= Greensted Hall =

Country House in Essex, UK

Greensted Hall is a large house adjacent to Greensted Church in west Essex, England, comprising two storeys with attics. It is of timber-framing partly covered with a later facing of red brick. As it exists today, most of the house dates from about 1700, when it was largely rebuilt by Alexander Cleeve. The date 1695 is carved on the east front, and a sundial on the south front bears the date 1698 and the initials A and MC (Alexander and Mary Cleeve).

Large alterations were carried out in 1875 by Philip John Budworth: The east front was largely rebuilt, including the central pedimented feature in moulded brickwork. The east and south fronts were faced with red brick, and one of the south wings was extended.

== History ==
Greensted Hall and estate has a long history and has been owned by many different families and individuals. From the time of Edward the Confessor to the close of the 17th century (about 650 years), the Greensted manor and estate has passed through the hands of thirteen distinct families, giving an average ownership of fifty years to each of them.

=== 1100–1200 ===
During the reign of Edward the Confessor, Greensted was held for a manor and two hides by Gotild, however at the time of the survey Hamo Dapifer, an Anglo-Norman royal official under both King William I of England (r. 1066–1087) and his son King William II of England (r. 1087–1100), owned the property until his death in 1107. Hamo Dapifer's niece Isabel FitzHamon, daughter of Robert Fitzhamon (Norman nobleman Lord of Glamorgan), inherited her uncle's estates, and married Robert, 1st Earl of Gloucester, illegitimate son of Henry I. He became in her right Earl of Gloucester, and died in 1147.

Whether King Stephen took this estate from him is not clearly ascertained, but Stephens third son William, the Earl of Mortagne and Surrey gave Greens ted and Chipping Ongar to Richard de Luci, Lord of Diss in Norfolk, who was Lieutenant of the kingdom during Henry 2nd absence in Normandy, in 1166 and Chief Justiciar of England. Richard de Luci died in 1179, Maud de Lucy, Richard's Daughter, who was given by King Jolm in marriage to Richard de Rivers, in 1213, inherited the property.

=== 1200–1300 ===
Greensted remained in the possession of the Rivers family for almost a century, until the commencement of 1300, at which point the estate came into the hands of William de la Hay, the manner of the transaction is unclear, as is how it then passed from William de la Hay's family into the hands of Ralph, Earl of Stafford.

=== 1300–1600 ===
Under the ownership of the Stafford family, the estate was held with numerous manors in Essex, by Robert Bourchier, who possessed it at the time of his death, in 1349. Here for the first time since the Conquest there was a permanency in the tenure of Greensted, as it remained in the Bourchier family over a time of two centuries. Henry Bourchier the last Earl of Essex, who died in 1540 after falling from his horse, was in possession of the estate in the 16th century.

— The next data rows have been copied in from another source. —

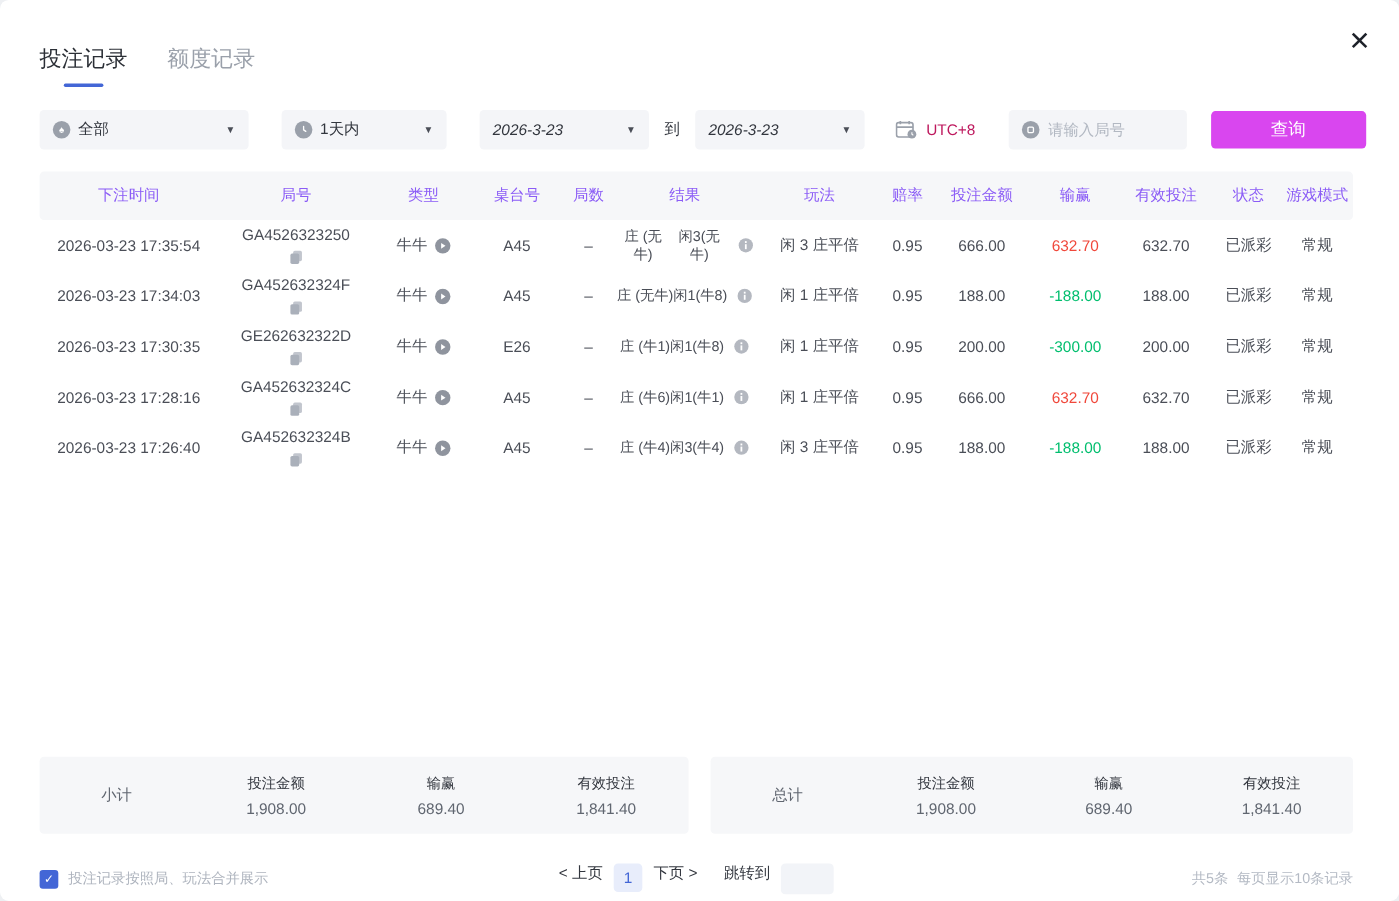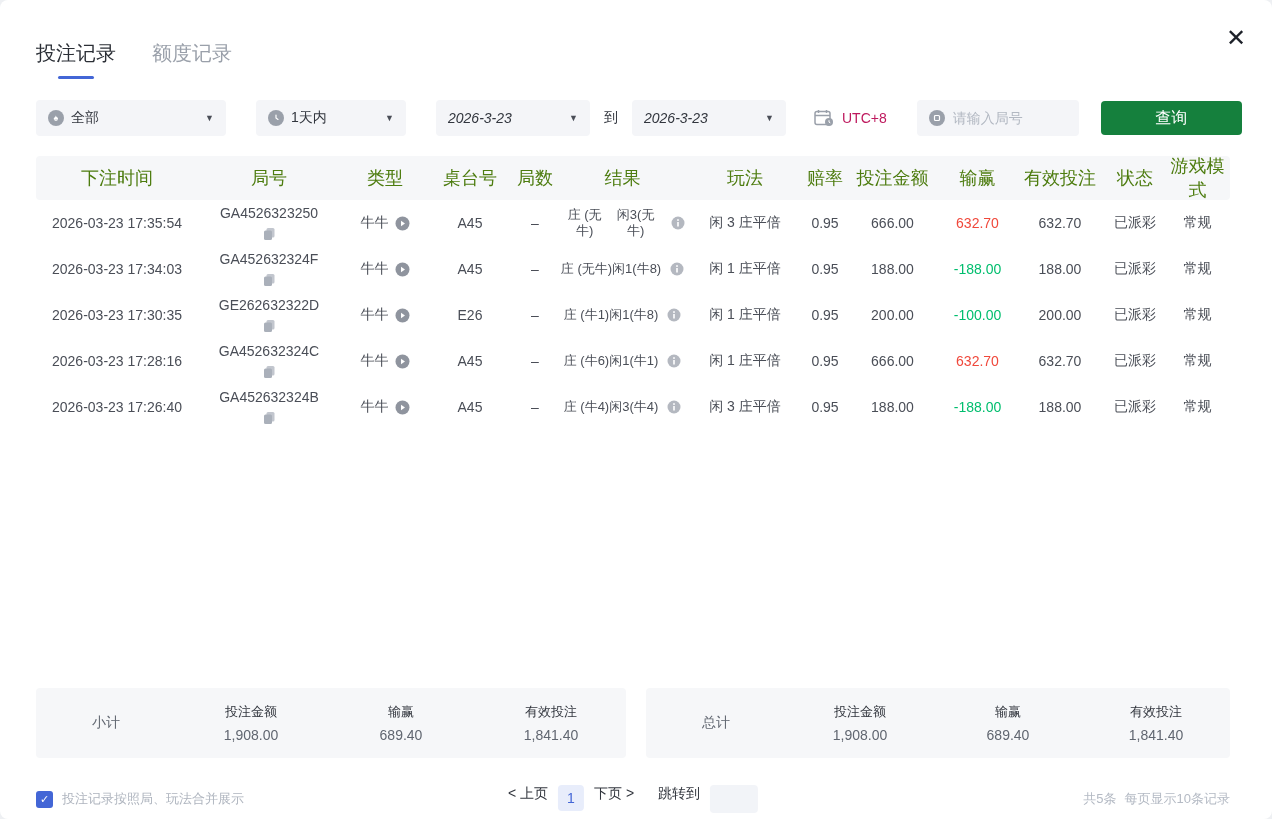--- a/index.html
+++ b/index.html
@@ -29,26 +29,26 @@
     display:flex; align-items:center; justify-content:center; font-size:9px; flex:0 0 auto; }
   .w190 { width:190px; margin-right:30px; }
   .w150 { width:150px; margin-right:30px; }
   .w154 { width:154px; justify-content:space-between; cursor:pointer;font-style:italic; }
   .to-label { font-size:14px; color:#32363e; margin:0 14px; }
   .utc { display:flex; align-items:center; gap:8px; margin-left:28px; color:#be185d; font-size:14px; }
   .round-input { width:162px; margin-left:30px; gap:8px; }
   .round-input input { border:none; outline:none; background:transparent; width:110px;
     font-size:14px; color:#32363e; font-family:inherit; }
   .round-input input::placeholder { color:#b2b8c2; }
-  .query-btn { width:141px; height:34px; margin-left:22px; background:#15803d; color:#fff;
+  .query-btn { width:141px; height:34px; margin-left:22px; background:#d946ef; color:#fff;
     font-size:16px; border:none; border-radius:4px; cursor:pointer; font-family:inherit; }
   
   .table { position:absolute; top:156px; left:36px; width:1194px; }
   .thead { display:flex; align-items:center; height:44px; background:#f6f7f9; border-radius:4px;
-    font-size:18px; color:#4d7c0f; font-weight:500; }
+    font-size:14px; color:#8b5cf6; font-weight:500; }
   .trow { display:flex; align-items:center; height:46px; font-size:14px; color:#4a4e57; }
   .cell { display:flex; align-items:center; justify-content:center; text-align:center; }
   .c1{width:162px;} .c2{width:142px;} .c3{width:90px;} .c4{width:80px;} .c5{width:50px;}
   .c6{width:125px;} .c7{width:120px;} .c8{width:40px;} .c9{width:95px;} .c10{width:75px;}
   .c11{width:90px;} .c12{width:60px;} .c13{width:65px;}
   .id-cell { gap:6px;flex-direction:column; }
   .type-cell { gap:6px; }
   .result-lines { display:flex; flex-direction:row; line-height:1.25; font-size:13px; }
   .result-cell { gap:9px; }
   .mini-icon { flex:0 0 auto; display:inline-flex; cursor:pointer; }
@@ -287,21 +287,21 @@
             <svg width="14" height="14" viewBox="0 0 14 14">
               <circle cx="7" cy="7" r="6.5" fill="#b4b8c0"></circle>
               <rect x="6.2" y="6" width="1.6" height="4.5" fill="#fff"></rect>
               <rect x="6.2" y="3.2" width="1.6" height="1.7" fill="#fff"></rect>
             </svg>
           </span>
       </div>
       <div class="cell c7">闲 1 庄平倍</div>
       <div class="cell c8">0.95</div>
       <div class="cell c9">200.00</div>
-      <div class="cell c10 green">-100.00</div>
+      <div class="cell c10 green">-300.00</div>
       <div class="cell c11">200.00</div>
       <div class="cell c12">已派彩</div>
       <div class="cell c13">常规</div>
     </div>
 
     <div class="trow">
       <div class="cell c1">2026-03-23 17:28:16</div>
       <div class="cell c2 id-cell">
         <span>GA452632324C</span>
         <span class="mini-icon">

Greensted Estate was then carried in marriage by Henry Bourchier's only daughter and heir Lady Anne Bourchier to William Parr, Marquis of Northampton, and by this marriage, which appears to have been an unfortunate one, the decay of the Bourchier family was brought about. Anne, the last of this branch of the Bourchiers, died in 1570, but in 1548 the dissipation of the Bourchier estates had begun, and in that year Greensted passed into the hands of Sir William Rich, who died in 1566, and shortly afterwards it became the property of William Bourne who also owned part or the whole of the adjoining parish of Bobbingworth.

=== 1600–1700 ===
At the beginning of the 17th century, a family named Young appear to have retained it for about forty years, and then to have sold it in 1661, to Robert Hulson, who held it until 1695.

In the year 1695, Alexander Cleeve, Citizen of London, and Pewterer, purchased the estate of Greensted Hall, at the age of twenty-nine, from the last mentioned Robert Hulson and others having an interest in the sale, together with the Advowson of the living.

=== 1800–1900 ===
Major Robert Hutchinson Ord (1789–1828) grew up here from 1799, married Elizabeth Blagrave, and had seven children. Daughter Julia Warren Ord (14 August 1824 – 21 April 1914) married George Henry Farr (2 July 1819 – 7 February 1904) on 5 February 1846 and migrated to South Australia in 1854 with George's half-sister Edith Bayley. Julia was a noted social worker for whom Adelaide's Julia Farr Centre (previously "Home for Incurables") was named. George (later Canon Farr) was St Peter's College's first Head Master.

=== 1900–2000 ===
During the third quarter of the twentieth century Greensted Hall was home to the Vienna born industrialist-entrepreneur Dr Georg Tugendhat (1898–1973), his wife Máire Tugendhat (1910–1994) and their family.